Operating System - HP-UX
1835545 Members
3098 Online
110078 Solutions
New Discussion

Re: Really ugly file deletion problem

 
SOLVED
Go to solution
Robert Fisher_1
Frequent Advisor

Really ugly file deletion problem

Hello experts,

Please help because I am totally lost. Our document management system creates huge log files that need to be deleted when they exceed 60 days. Now here's the catch. The last access or modification times mean nothing so that I can't do a find -mtime. The only thing that matters is the date string embedded in the filename. It always takes the form "03March2002" or "13September2001" but it is in the middle of the filename. Here's a smalll sample.

/u01/log1/h02071212July2002170041.Log.Z
/u01/log1/h02071313July2002170033.LOG
/u01/log1/h02071515July2002170017.Log.Z
/u01/log1/h02071818July2002170105.LOG
/u02/log16/B02081919August2003170041.Log.Z
/u01/log1/h02082020August2003170033.LOG
/u01/log1/X02082222August2003170017.Log.Z

I can't figure any way to make this work. I've attached a larger list of files. Anybody willing to help me fight this bear?

Thanks for any and all help,
Bob

P.S. I promise I'll awards points for this. I wish I could award negative points for the designer of this mess.

13 REPLIES 13
A. Clay Stephenson
Acclaimed Contributor

Re: Really ugly file deletion problem

Hi Bob:

You're right; this is ugly. A few days ago there was a similar (though simpler problem). Please see my awk solution.

http://forums.itrc.hp.com/cm/QuestionAnswer/1,,0x9e2631ec5e34d711abdc0090277a778c,00.html

Yours is more difficult because the regular expressions for the match are more tricky. I also note that a few of the filenames in your data file indicate dates later than the current date? Are these okay?

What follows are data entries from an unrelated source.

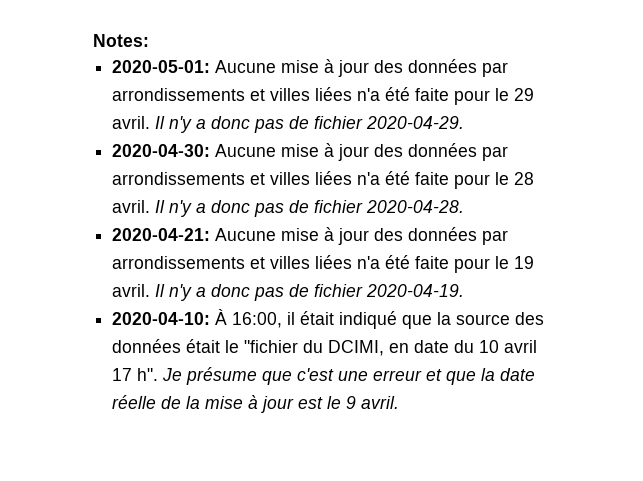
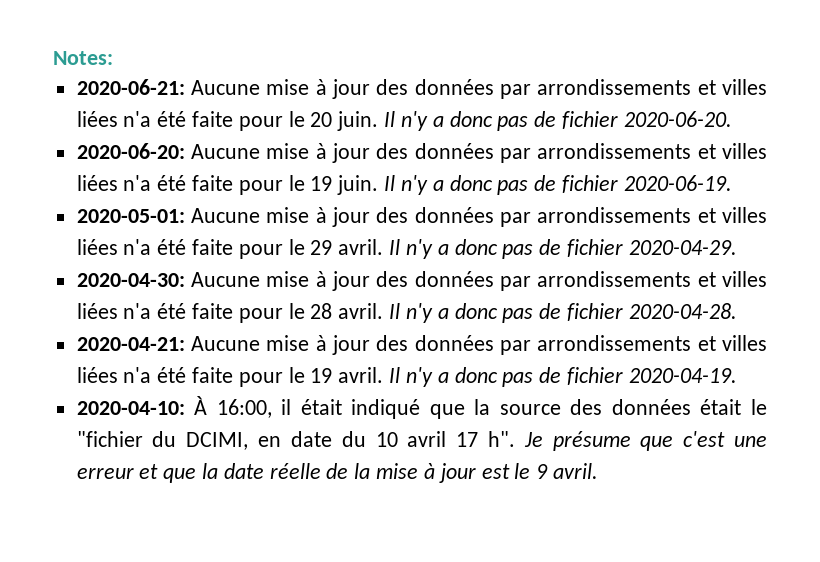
(149, 40) none -> [76,79,767,99] [76,111,732,131] [76,143,767,163] [76,175,732,195] // 2020-06-21: Aucune mise à jour des données par arrondissements et villes liées n'a été faite pour le 20 juin. Il n'y a donc pas de fichier 2020-06-20. // 2020-06-20: Aucune mise à jour des données par arrondissements et villes liées n'a été faite pour le 19 juin. Il n'y a donc pas de fichier 2020-06-19.

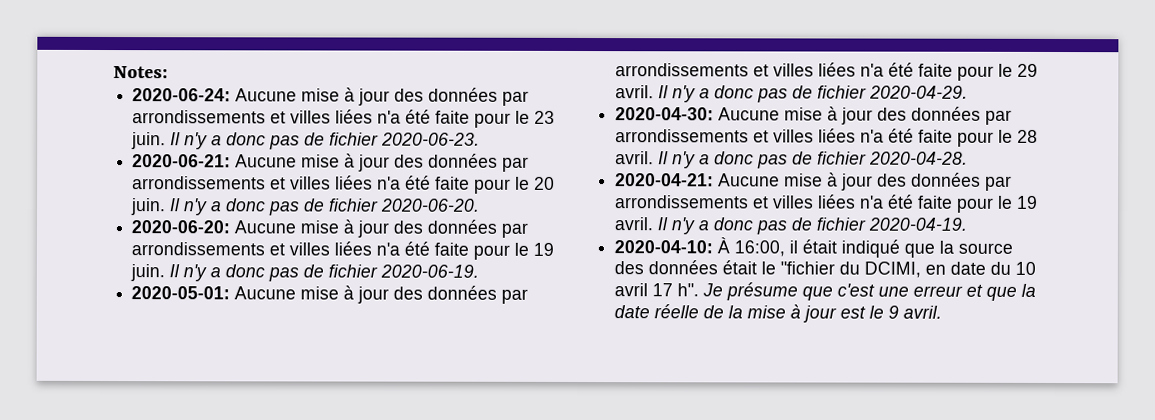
(113, 58) none -> [132,87,530,106] [132,109,556,128] [131,132,481,150] // 2020-06-24: Aucune mise à jour des données par arrondissements et villes liées n'a été faite pour le 23 juin. Il n'y a donc pas de fichier 2020-06-23.

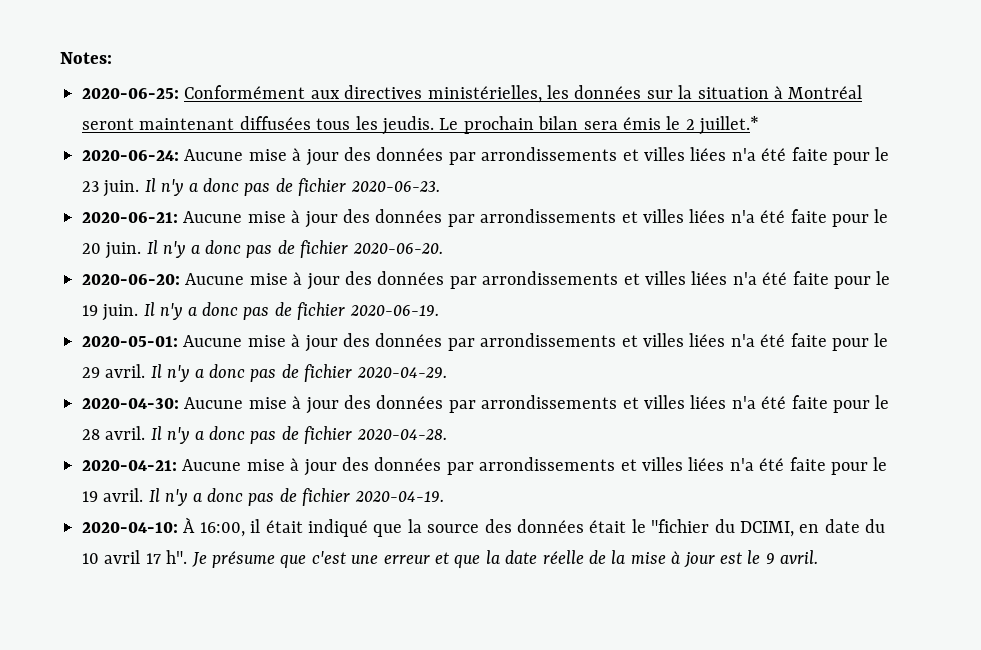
(168, 72) none -> [82,85,863,103] [82,116,760,135] // 2020-06-25: Conformément aux directives ministérielles, les données sur la situation à Montréal seront maintenant diffusées tous les jeudis. Le prochain bilan sera émis le 2 juillet.*

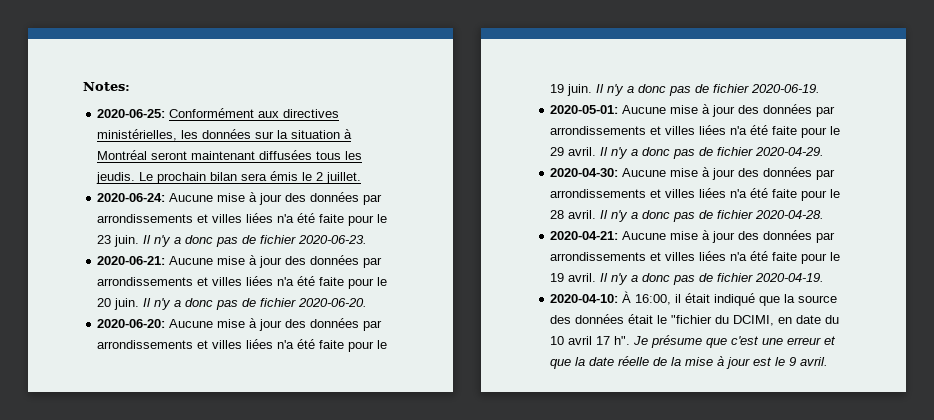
[699,116,760,135] juillet.* -> [326,172,362,184] juillet.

Good luck (and you are going to need it), Clay

If it ain't broke, I can fix that.
Robert Fisher_1
Frequent Advisor

Re: Really ugly file deletion problem

Thanks Clay for your quick response. You're right about the dates that are newer than today. I'll need to look into that. It looks like I'll need to wait until we figure out what to do with those files as well.

Bob
Sridhar Bhaskarla
Honored Contributor

Re: Really ugly file deletion problem

Hi,

I can give you half solution using which you can find out the date. Then use Clay's perl script to determine the difference and delete the ones that are a month's old.

Create a file called months in the current directory and add the entries January February etc., as seperate lines.

$DIR=/u01
for i in $(ls $DIR)
do
FILE=$(echo $i|awk '{FS=".";print $1}')

while read month
do
echo $FILE |grep $month > /dev/null 2>&1
if [ $? = 0 ]
then
MONTH=$month
break
fi
done < months

NEWFILE=$(echo $FILE|sed 's/'$MONTH'//g')
LEN=$(echo $NEWFILE|wc -c)
(( A = $LEN - 10 ))
(( B = $LEN - 7 ))
YEAR=$(echo $NEWFILE|cut -c ${A}-${B})
(( A = $LEN - 12 ))
(( B = $LEN - 11 ))
DAY=$(echo $NEWFILE|cut -c ${A}-${B})

#You can use DAY,MONTH and YEAR variables now to be used with Clay's caljd script


echo $DAY $MONTH $YEAR
done


-Sri
You may be disappointed if you fail, but you are doomed if you don't try
Robin Wakefield
Honored Contributor

Re: Really ugly file deletion problem

Hi Bob,

Here's a bit of perl that does the job. I've put the list of files in /tmp/files.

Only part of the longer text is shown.